The FASER detector installed 480 m away from the ATLAS detector collision point, in the LHC side tunnel TI12. (credit: Maximilien Brice/CERN)
Operating at CERN's Large Hadron Collider (LHC) since 2022, the FASER experiment is designed to search for extremely weakly interacting particles. Such particles are predicted by many theories beyond the Standard Model that are attempting to solve outstanding problems in physics such as the nature of dark matter and the matter-antimatter imbalance in the Universe. Another goal of the experiment is to study interactions of high-energy neutrinos produced in the LHC collisions, particles that are nearly impossible to detect in the four big LHC experiments.

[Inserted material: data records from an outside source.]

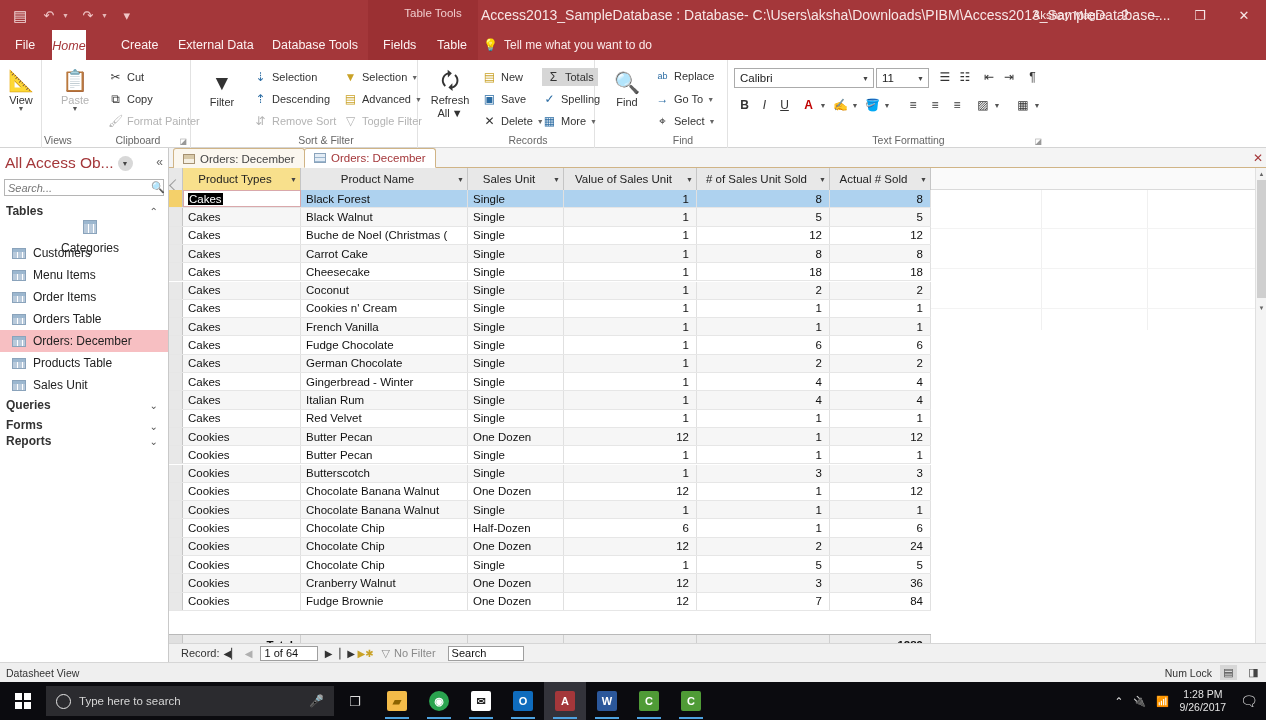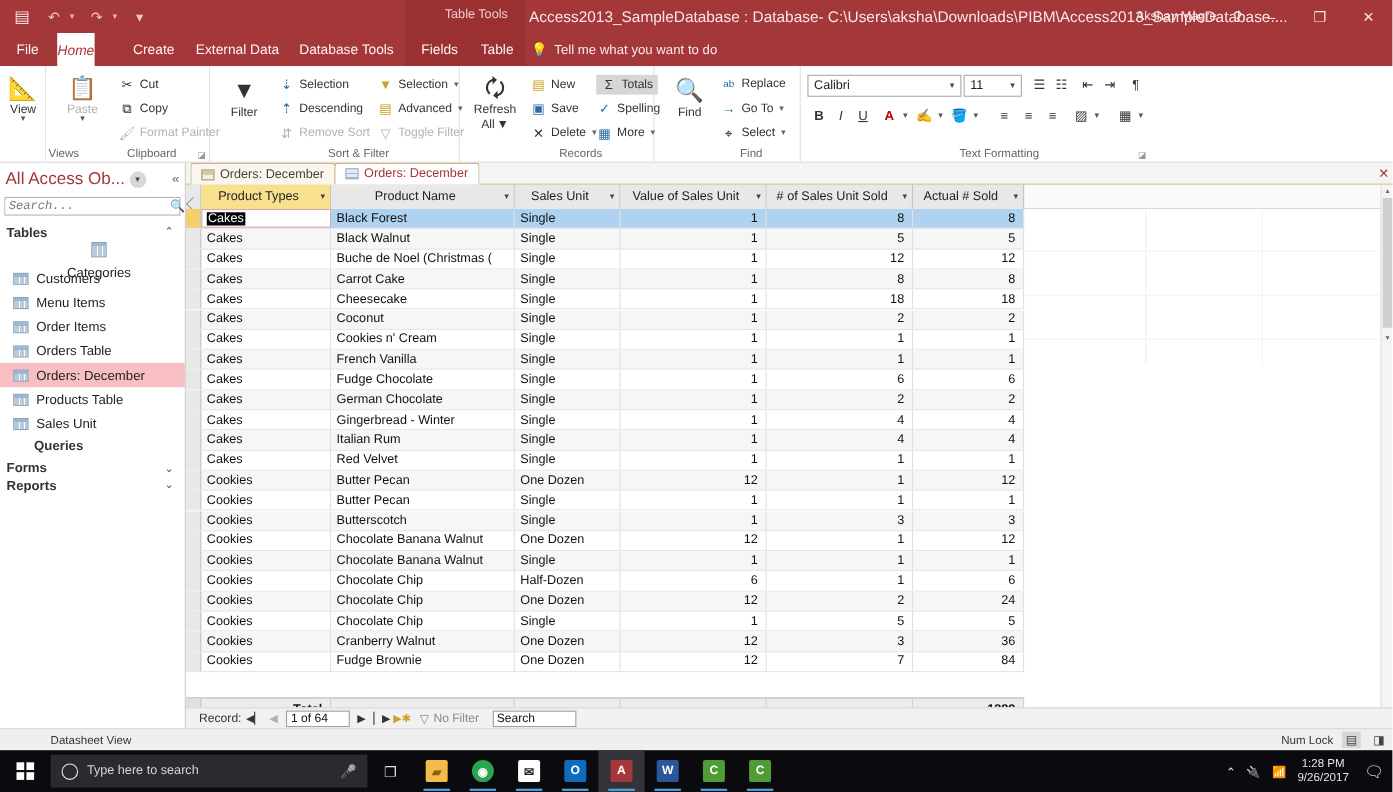--- a/index.html
+++ b/index.html
@@ -160,7 +160,7 @@
   }
   .nav-search input {
     border: none; outline: none; flex: 1; font-size: 11px; padding-left: 3px;
-    font-family: Liberation Mono, monospace; font-style: italic; color: #333;
+    font-family: Liberation Sans, sans-serif; font-style: italic; color: #333;
   }
   .nav-search .si { width: 18px; text-align: center; font-size: 11px; color: #2b6ca3; }
   .nav-group {

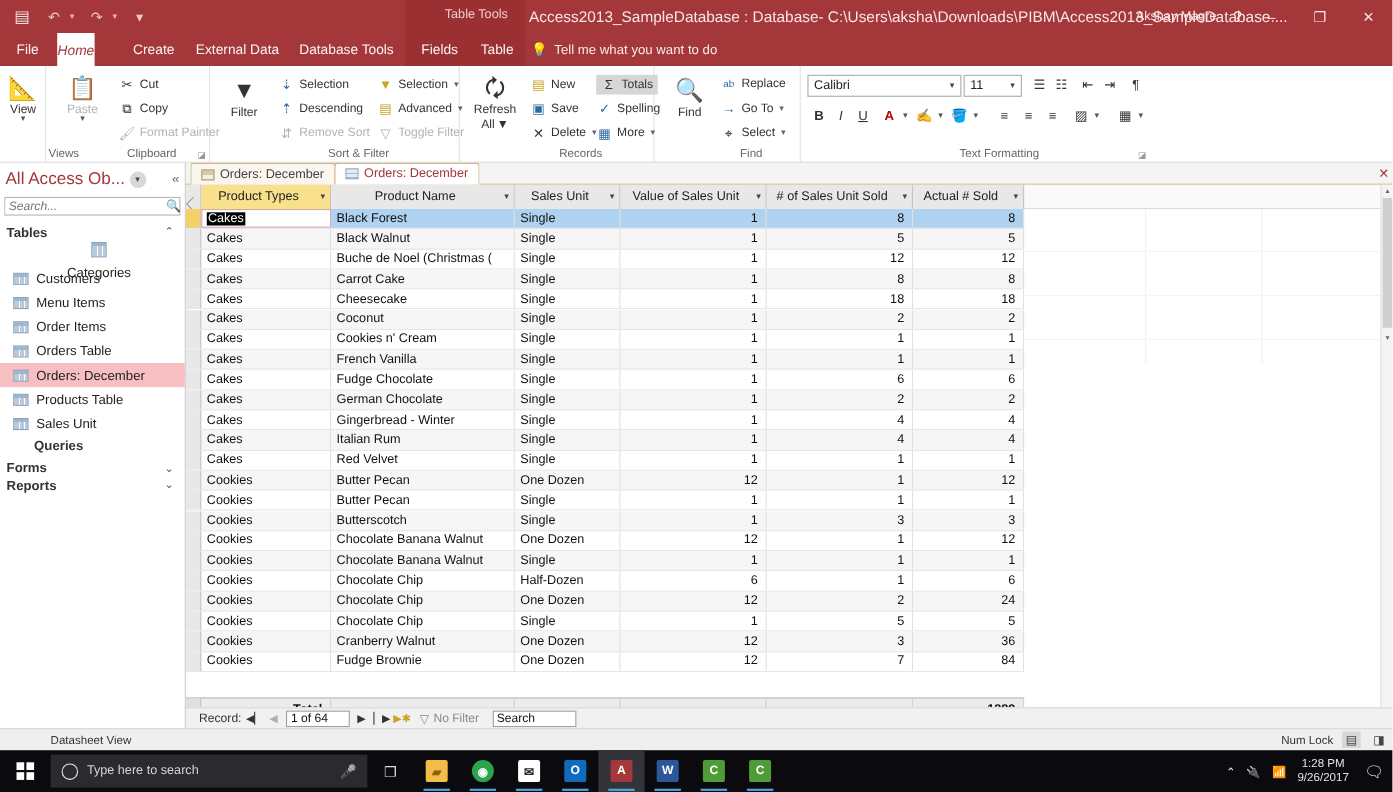--- a/index.html
+++ b/index.html
@@ -650,7 +650,7 @@
     <span>Sales Unit</span>
   </div>
 
-  <div class="nav-group" style="top:248px;margin-left:25px;">
+  <div class="nav-group" style="top:248px;">
     <span>Queries</span>
     <span class="chev">⌄</span>
   </div>

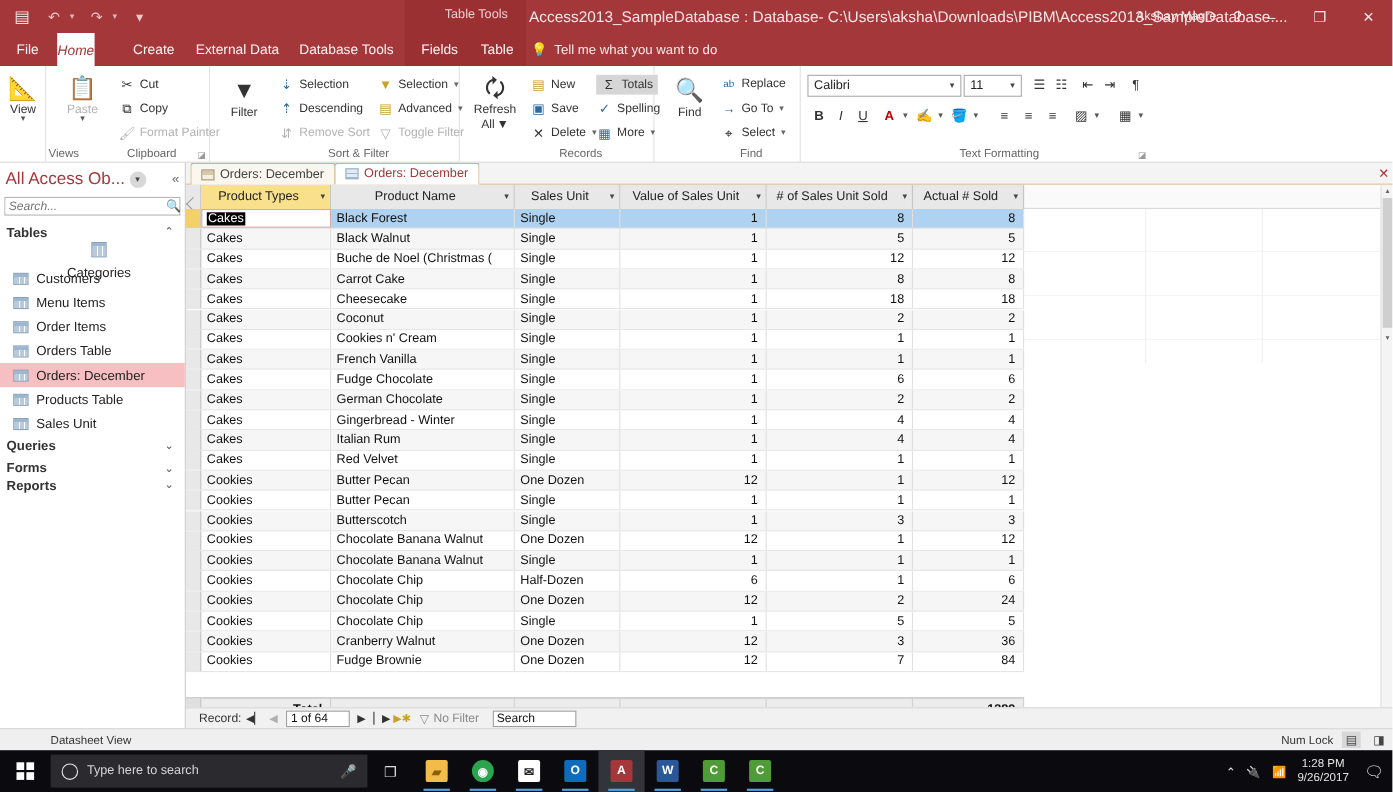--- a/index.html
+++ b/index.html
@@ -345,7 +345,7 @@
     display: flex; align-items: center;
     font-size: 10.5px; color: #333;
   }
-  .statusbar .sleft { padding-left: 6px; margin-left: 40px; }
+  .statusbar .sleft { padding-left: 6px; }
   .statusbar .sright {
     position: absolute; right: 4px; display: flex; align-items: center; gap: 8px;
   }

Last week, at the annual Rencontres de Moriond conference, the FASER collaboration presented a measurement of the interaction strength, or "cross section", of electron neutrinos (νe) and muon neutrinos (νμ). This is the first time such a measurement has been made at a particle collider. Measurements of this kind can provide important insights across different aspects of physics, from understanding the production of "forward" particles in the LHC collisions and improving our understanding of the structure of the proton to interpreting measurements of high-energy neutrinos from astrophysical sources performed by neutrino-telescope experiments.

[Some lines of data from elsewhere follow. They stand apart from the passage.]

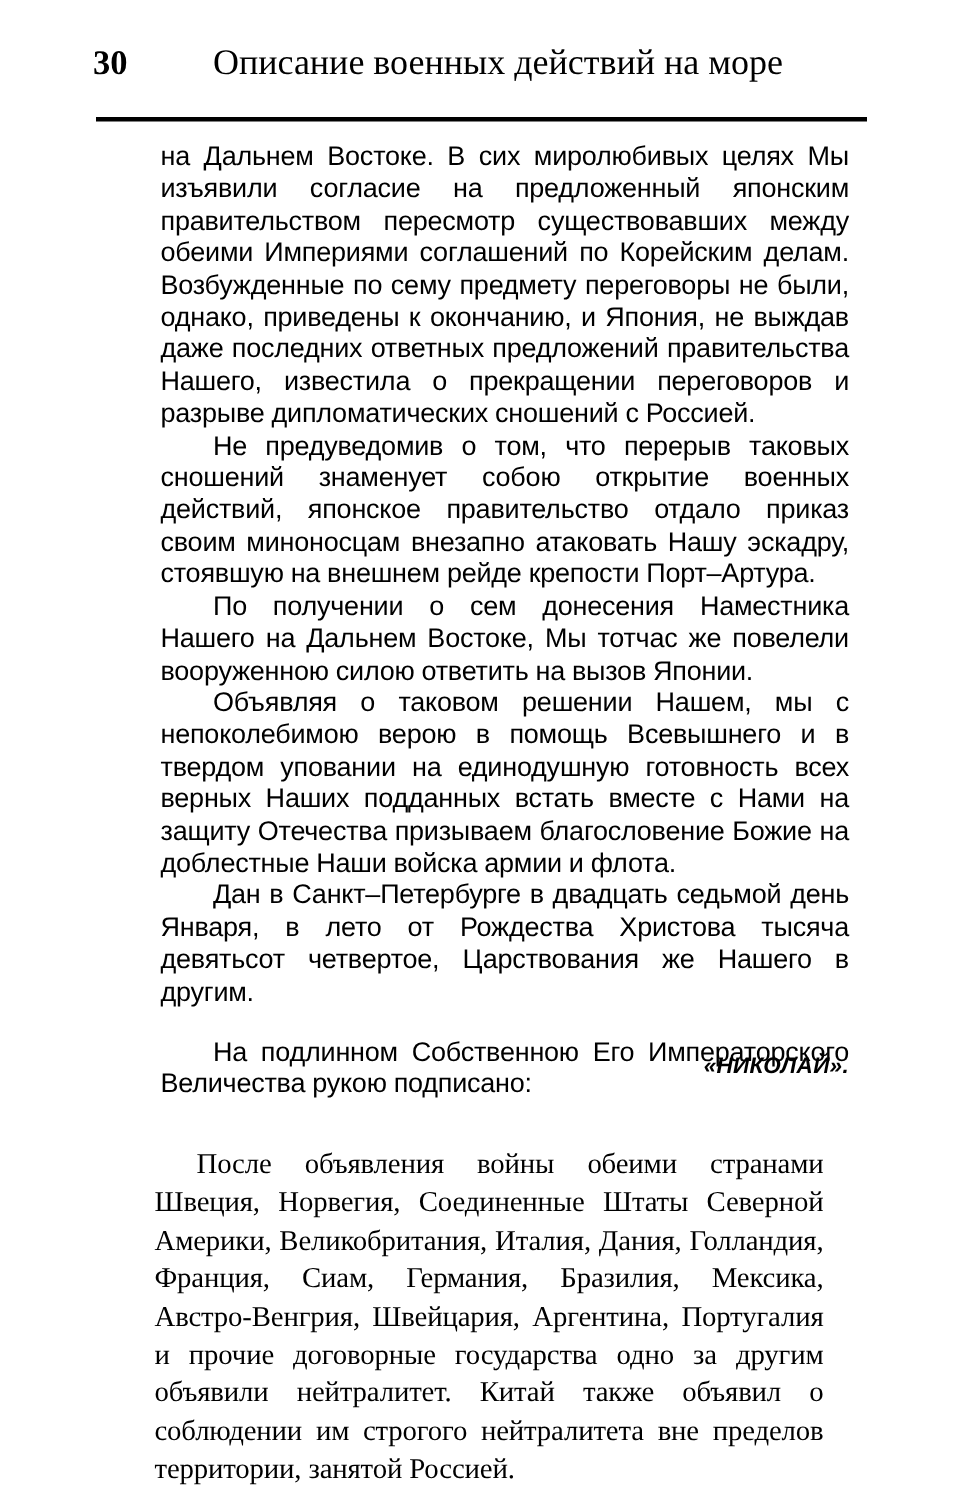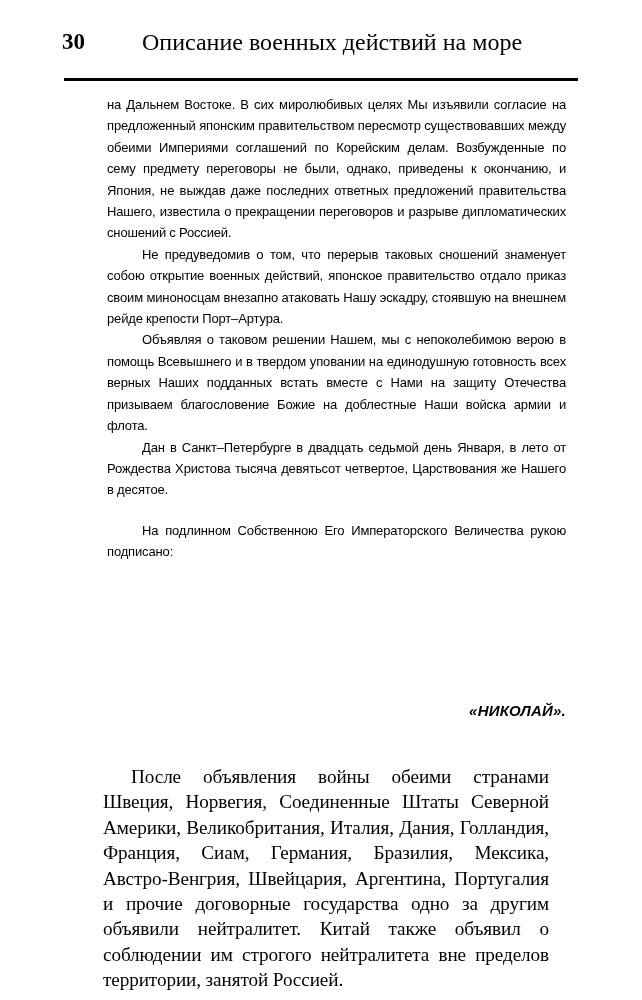--- a/index.html
+++ b/index.html
@@ -72,7 +72,7 @@
   .decree p {
     margin: 0;
     font-family: "Liberation Sans", sans-serif;
-    font-size: 13px;
+    font-size: 18px;
     line-height: 21.4px;
     text-align: justify;
     text-justify: inter-word;

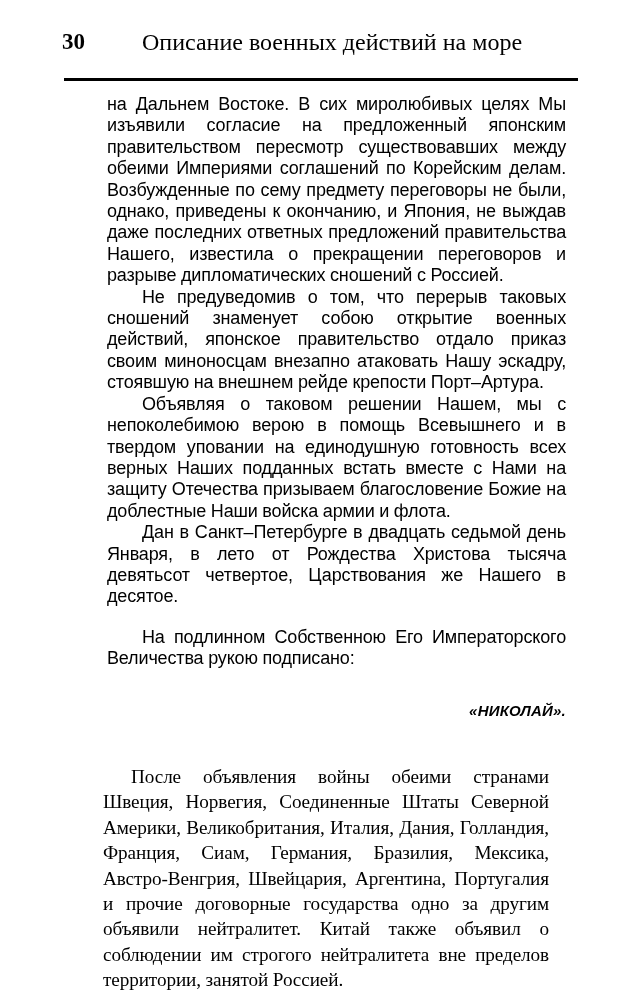--- a/index.html
+++ b/index.html
@@ -148,6 +148,7 @@
   <div class="decree">
     <p class="nojust">на Дальнем Востоке. В сих миролюбивых целях Мы изъявили согласие на предложенный японским правительством пересмотр существовавших между обеими Империями соглашений по Корейским делам. Возбужденные по сему предмету переговоры не были, однако, приведены к окончанию, и Япония, не выждав даже последних ответных предложений правительства Нашего, известила о прекращении переговоров и разрыве дипломатических сношений с Россией.</p>
     <p class="indent nojust">Не предуведомив о том, что перерыв таковых сношений знаменует собою открытие военных действий, японское правительство отдало приказ своим миноносцам внезапно атаковать Нашу эскадру, стоявшую на внешнем рейде крепости Порт–Артура.</p>
+    <p class="indent nojust">По получении о сем донесения Наместника Нашего на Дальнем Востоке, Мы тотчас же повелели вооруженною силою ответить на вызов Японии.</p>
     <p class="indent nojust">Объявляя о таковом решении Нашем, мы с непоколебимою верою в помощь Всевышнего и в твердом уповании на единодушную готовность всех верных Наших подданных встать вместе с Нами на защиту Отечества призываем благословение Божие на доблестные Наши войска армии и флота.</p>
     <p class="indent nojust">Дан в Санкт–Петербурге в двадцать седьмой день Января, в лето от Рождества Христова тысяча девятьсот четвертое, Царствования же Нашего в десятое.</p>
     <p class="indent nojust" style="margin-top:19px;">На подлинном Собственною Его Императорского Величества рукою подписано:</p>

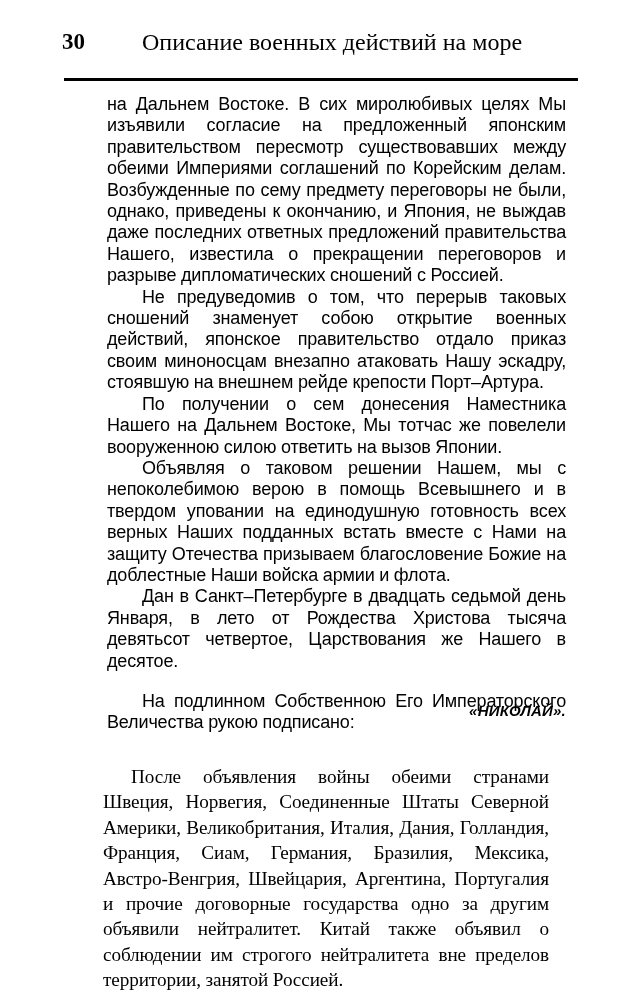--- a/index.html
+++ b/index.html
@@ -150,7 +150,7 @@
     <p class="indent nojust">Не предуведомив о том, что перерыв таковых сношений знаменует собою открытие военных действий, японское правительство отдало приказ своим миноносцам внезапно атаковать Нашу эскадру, стоявшую на внешнем рейде крепости Порт–Артура.</p>
     <p class="indent nojust">По получении о сем донесения Наместника Нашего на Дальнем Востоке, Мы тотчас же повелели вооруженною силою ответить на вызов Японии.</p>
     <p class="indent nojust">Объявляя о таковом решении Нашем, мы с непоколебимою верою в помощь Всевышнего и в твердом уповании на единодушную готовность всех верных Наших подданных встать вместе с Нами на защиту Отечества призываем благословение Божие на доблестные Наши войска армии и флота.</p>
-    <p class="indent nojust">Дан в Санкт–Петербурге в двадцать седьмой день Января, в лето от Рождества Христова тысяча девятьсот четвертое, Царствования же Нашего в десятое.</p>
+    <p class="indent nojust">Дан в Санкт–Петербурге в двадцать седьмой день Января, в лето от Рождества Христова тысяча девятьсот четвертое, Царствования же Нашего в другим.</p>
     <p class="indent nojust" style="margin-top:19px;">На подлинном Собственною Его Императорского Величества рукою подписано:</p>
   </div>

FASER is located in a side tunnel of the LHC accelerator, 480 metres away from the ATLAS detector collision point. At that location, the LHC beam is already nearly 10 metres away, bending away on its circular 27-kilometre path. This is a unique location for studying weakly interacting particles produced in the LHC collisions. Charged particles produced in the collisions are deflected by the LHC magnets. Most neutral particles are stopped by the hundreds of metres of rock between FASER and ATLAS. Only very weakly interacting neutral particles like neutrinos are expected to continue straight on and reach the location where the detector is installed.
The probability of a neutrino interacting with matter is very small, but not zero. The type of interaction that FASER is sensitive to is where a neutrino interacts with a proton or a neutron inside the detector. In this interaction, the neutrino transforms into a charged "lepton" of the same family - an electron in the case of an νe, and a muon in the case of a νμ - which is visible in the detector. If the energy of the neutrino is high, several other particles are also produced in the collision.
The detector used to perform the measurement consists of 730 interleaved tungsten plates and photographic emulsion plates. The emulsion was exposed during the period from 26 July to 13 September 2022 and then chemically developed and analysed in search of charged particle tracks. Candidates for neutrino interactions were identified by looking for clusters of tracks that could be traced back to a single vertex. One of these tracks then had to be identified as a high-energy electron or muon.
In total, four candidates for an νe interaction and eight candidates for a νμ interaction have been found. The four νe candidates represent the first direct observation of electron neutrinos produced at a collider. The observations can be interpreted as measurements of neutrino interaction cross sections, yielding (1.2+0.9−0.8) ×10−38 cm2 GeV−1 in the case of the νe and (0.5 ± 0.2) × 10−38 cm2 GeV−1 in the case of the νμ. The energies of the neutrinos were found to be in a range between 500 and 1700 GeV. No measurement of the neutrino interaction cross section had previously been made at energies above 300 GeV in the case of the νe and between 400 GeV and 6 TeV in the case of the νμ.
The results obtained by FASER are consistent with expectations and demonstrate the ability of FASER to make neutrino cross-section measurements at the LHC. With the full LHC Run 3 data, 200 times more neutrino events will be detected, allowing much more precise measurements.